Oh, did I mention it rained? yes, it bloody rained. Rained cats, dogs, and some very soggy sheep, I might add. We were among the few hundred lucky souls to be caught under a large canopy for most of the time, but the poor saps at the front of the line were drenched to their bones. This was really great once they decided to open the doors early to a very heavily air conditioned arena. What is it about Seattle and their distinct lack of decent hot air hand dryers? Lots of public sinks, lots of piss poor hand dryers. Some of these singers could have dried their hair and some portion of their clothes to avoid getting sick and losing their voices, but no. A very wet city doesn't think we deserve to by dry. Just be wet and deal with it.
Moving on from my rant, we were all schooled into a rousing rendition of one of the worst rock songs of all time, none other than Jefferson Starship's anti-climactic comeback song, "We Built This City." This was then followed with lots of loud cheering along with crane shots of the crowd spinning their wet umbrellas while singing "Raindrops Keep Fallin' On My Head," a song older than most of the contestants. But good aunties and moms sang along instead of their competing companions in an effort to save one more voice to be the future American Idol.

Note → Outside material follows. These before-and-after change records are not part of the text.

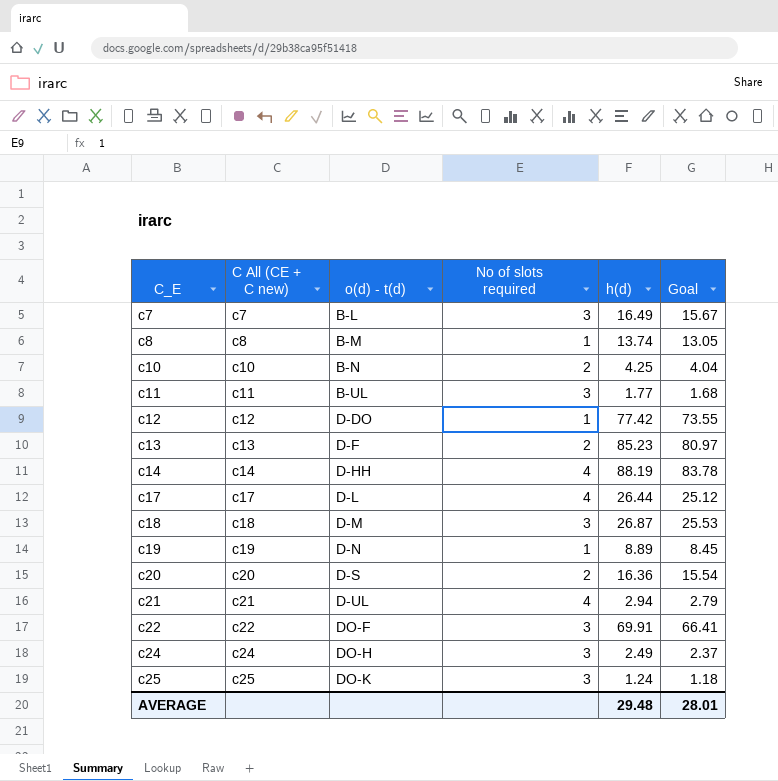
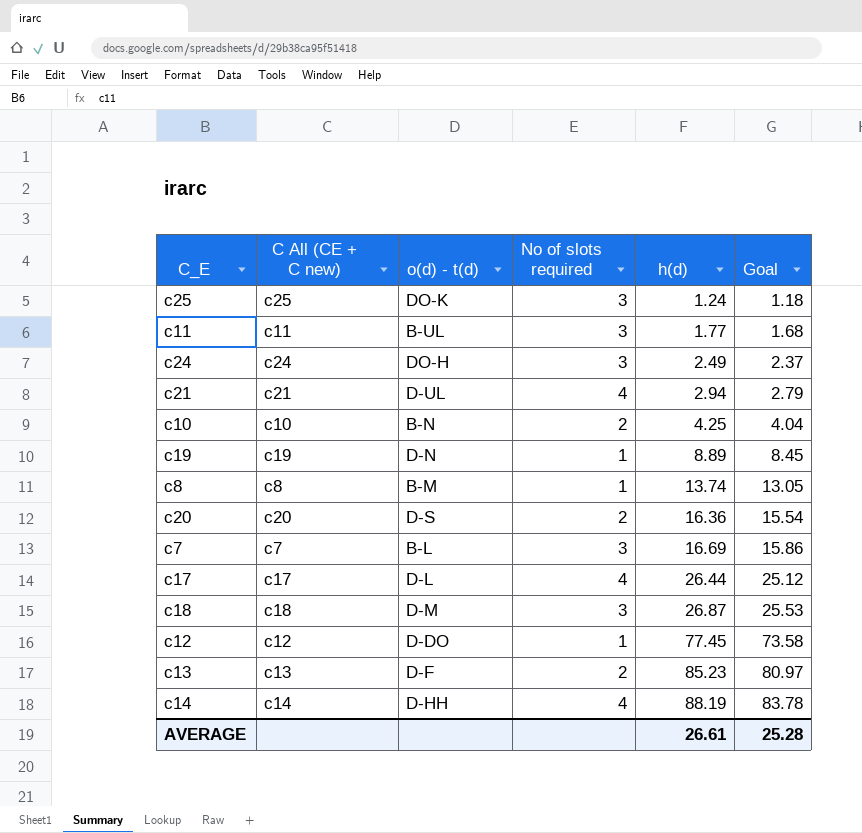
row order: C_E ascending -> h(d) ascending
row c22: c22 | DO-F | 3 | 69.91 | 66.41 -> none
c7 | h(d): 16.49 -> 16.69
c7 | Goal: 15.67 -> 15.86
c12 | h(d): 77.42 -> 77.45
c12 | Goal: 73.55 -> 73.58
AVERAGE | h(d): 29.48 -> 26.61
AVERAGE | Goal: 28.01 -> 25.28

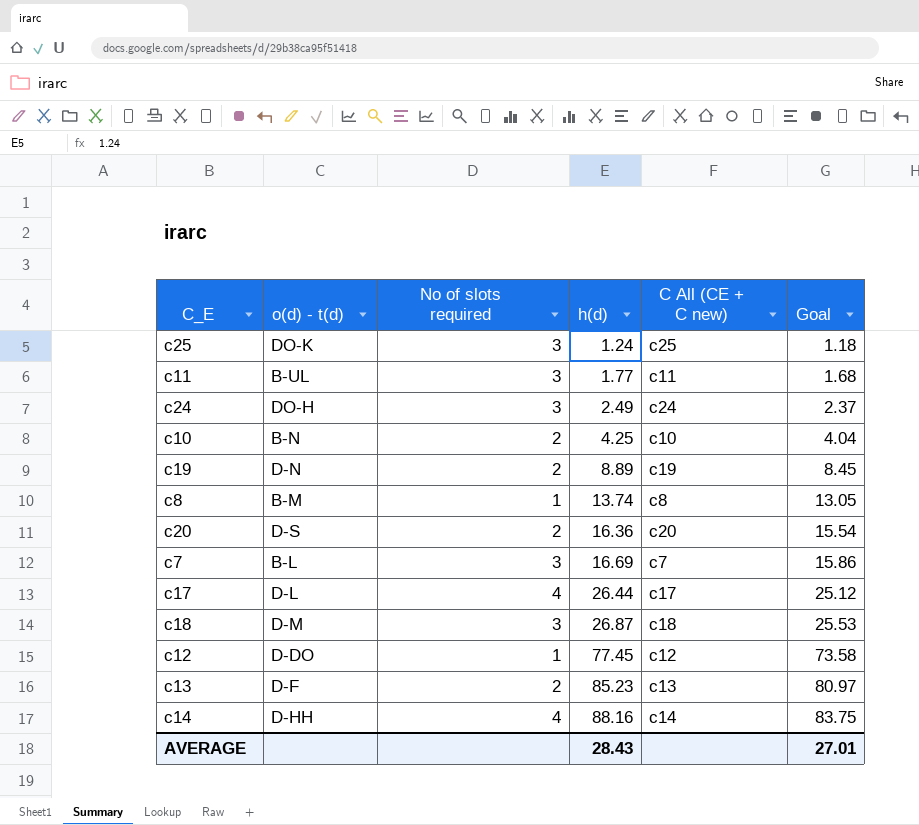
column C All (CE + C new) | position: 2 -> 5
row c21: c21 | D-UL | 4 | 2.94 | 2.79 -> none
c19 | No of slots required: 1 -> 2
c14 | h(d): 88.19 -> 88.16
c14 | Goal: 83.78 -> 83.75
AVERAGE | h(d): 26.61 -> 28.43
AVERAGE | Goal: 25.28 -> 27.01

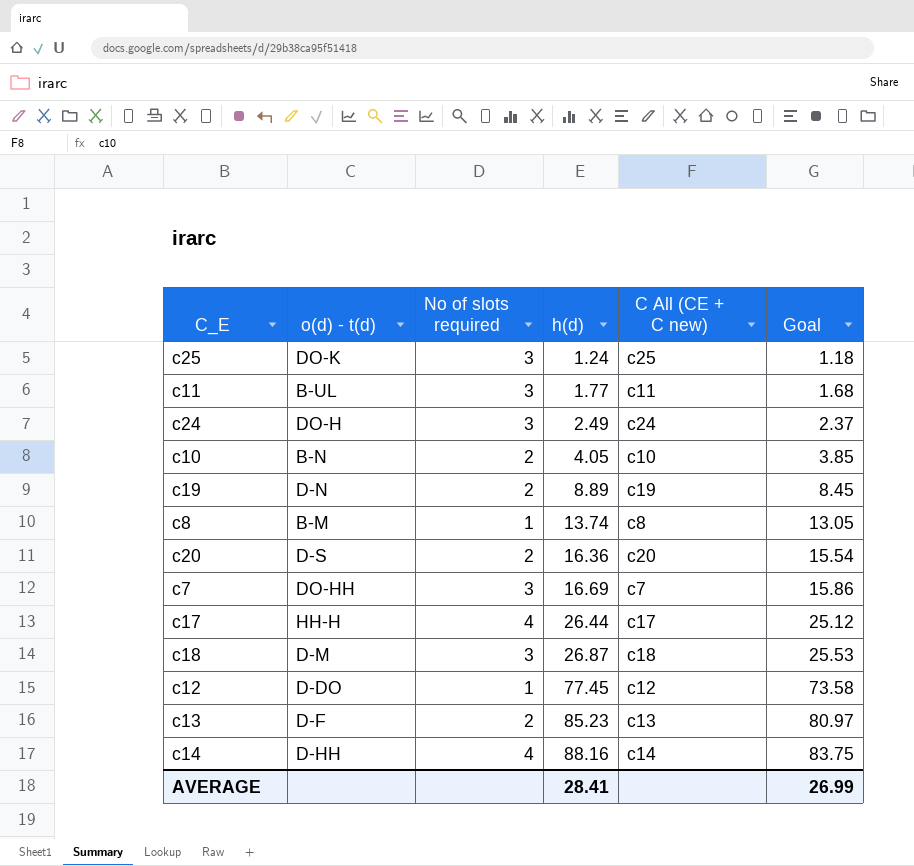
c10 | h(d): 4.25 -> 4.05
c10 | Goal: 4.04 -> 3.85
c7 | o(d) - t(d): B-L -> DO-HH
c17 | o(d) - t(d): D-L -> HH-H
AVERAGE | h(d): 28.43 -> 28.41
AVERAGE | Goal: 27.01 -> 26.99

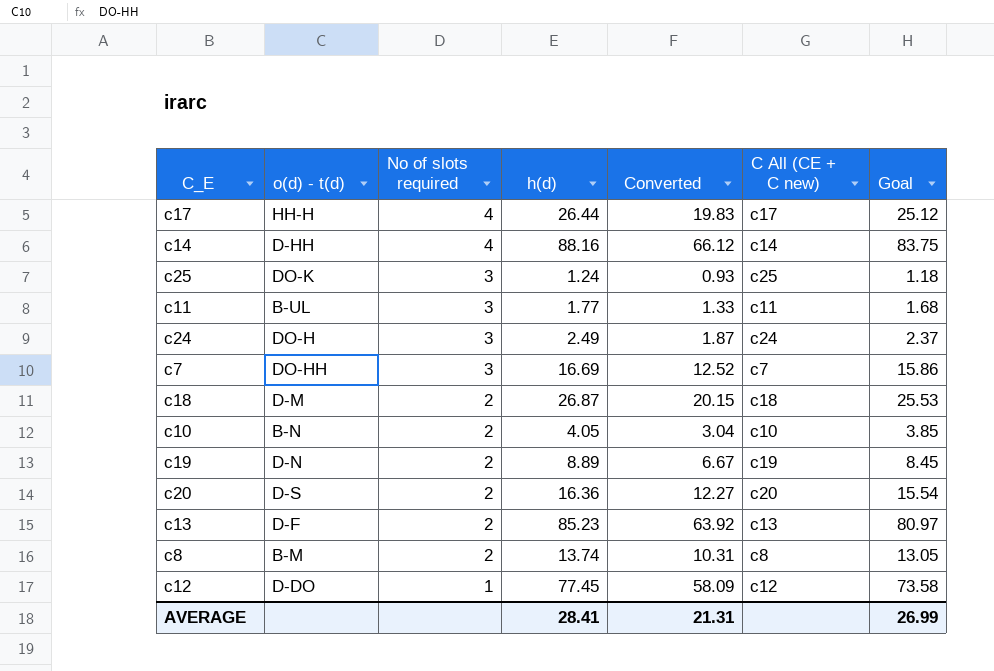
row order: h(d) ascending -> No of slots required descending
column Converted | formula: none -> [h(d)] * 0.75
c18 | No of slots required: 3 -> 2
c8 | No of slots required: 1 -> 2

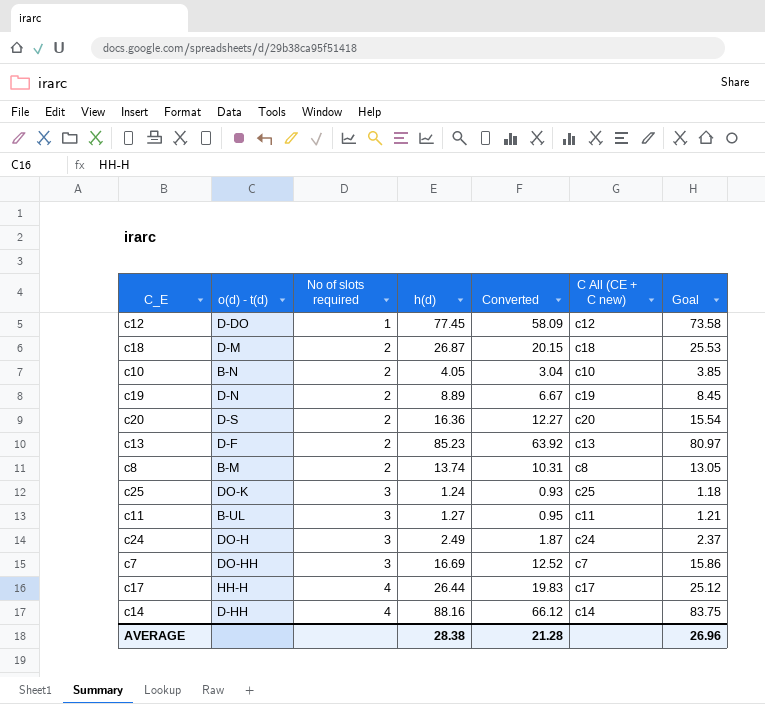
row order: No of slots required descending -> No of slots required ascending
c11 | h(d): 1.77 -> 1.27
c11 | Converted: 1.33 -> 0.95
c11 | Goal: 1.68 -> 1.21
AVERAGE | h(d): 28.41 -> 28.38
AVERAGE | Converted: 21.31 -> 21.28
AVERAGE | Goal: 26.99 -> 26.96

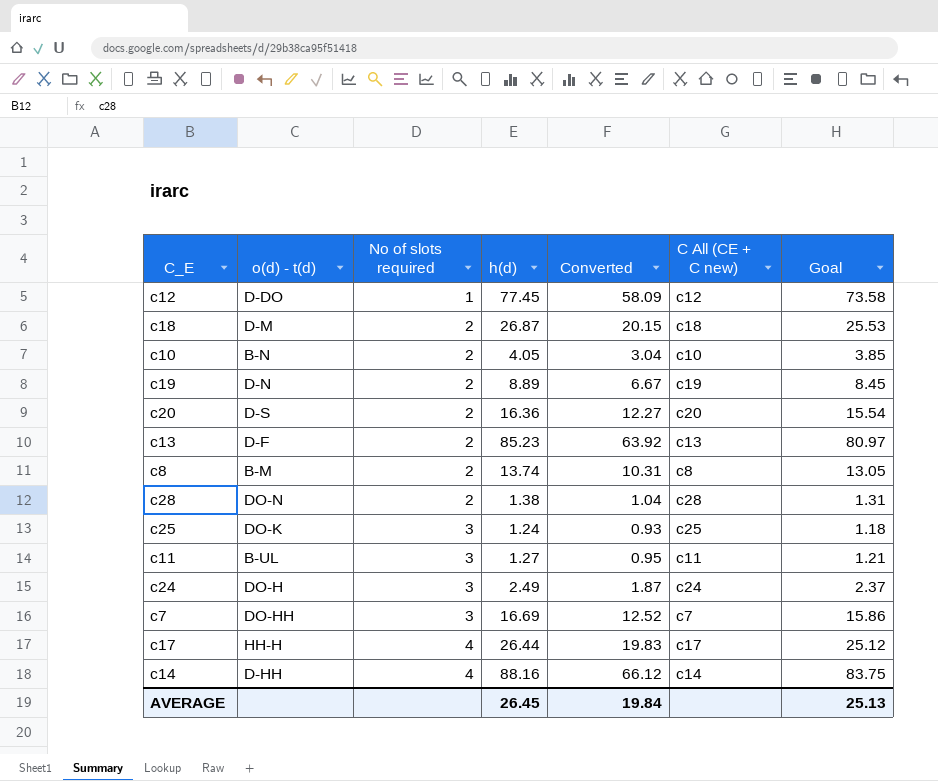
row c28: none -> DO-N | 2 | 1.38 | 1.04 | c28 | 1.31
AVERAGE | h(d): 28.38 -> 26.45
AVERAGE | Converted: 21.28 -> 19.84
AVERAGE | Goal: 26.96 -> 25.13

Then more cheers, crane shots and brilliant chants, like "It's okay, Simon, we like the rain."
Yeah, wow. I didn't see your $2K Armani out there getting drenched. But dutiful aunties, etc. You gotta do what you gotta do.
Poor Tonya was getting really tired by now. She still couldn't decide what to sing. They set up 11 tables down the center of the floor with little curtains between each table. Whole seating sections were brought down to the floor and lined up in 2 lines. Then the first 2 from each line became a group of 4 that was shuttled over to stand in line in front of a table where 2 - 3 judges were sitting. The judge would hear each person individually then bring everyone as a group and most people got sent out the "non-winners" exit where their special wristband was cut. The few who were going on the next round were given a yellow card that they then proceeded to wave about like a quarterback in the end zone while onlookers cheered.
It was really sweet to see how they'd react. One guy did several back handsprings and a backflip. I hope he was caught on tape. Another woman was forced to sing 3 or 4 songs while more and more judges came over to listen. She got a card.
Plus there were so many other characters - Black Uncle Sam, WonderWoman of Target, the girl with the long long braids.
Oh, yes, the part you are all waiting for. I was so totally fine - relaxed, calm, joking around with tired contestant niece and being dutiful and really loving it! Then our seating section was called. She stood up to go, big hug and kiss and off to her destiny whatever that may be. I couldn't tear my eyes off of her and even through my tears I watched her line up on the main floor, get sectioned with her group of 4 and stand, waiting to be judged. Everywhere that girl went she made friends. Everywhere! In line outside, while we were walking around listening to everyone practice, even right there on the main floor.
It came to be her turn and the judge nodded and smiled while she sang out her sweet little country song. He seemed attentive and kind while he called them all up together, thanked them and they all walked away.
That was it.
Outside, at the "non-winners" exit, girls were crying, seething, yelling "Prince is my cousin! my whole family got vocals!" or thinking they are no good because they didn't get picked for American Idol.
Well, I'll tell you, after going through all that, this sweet young girl said, "well, so I wasn't what they were looking for. Oh well."
She's 18 years old and she knows who she is. So, she may not be America's Idol, but she sure is mine.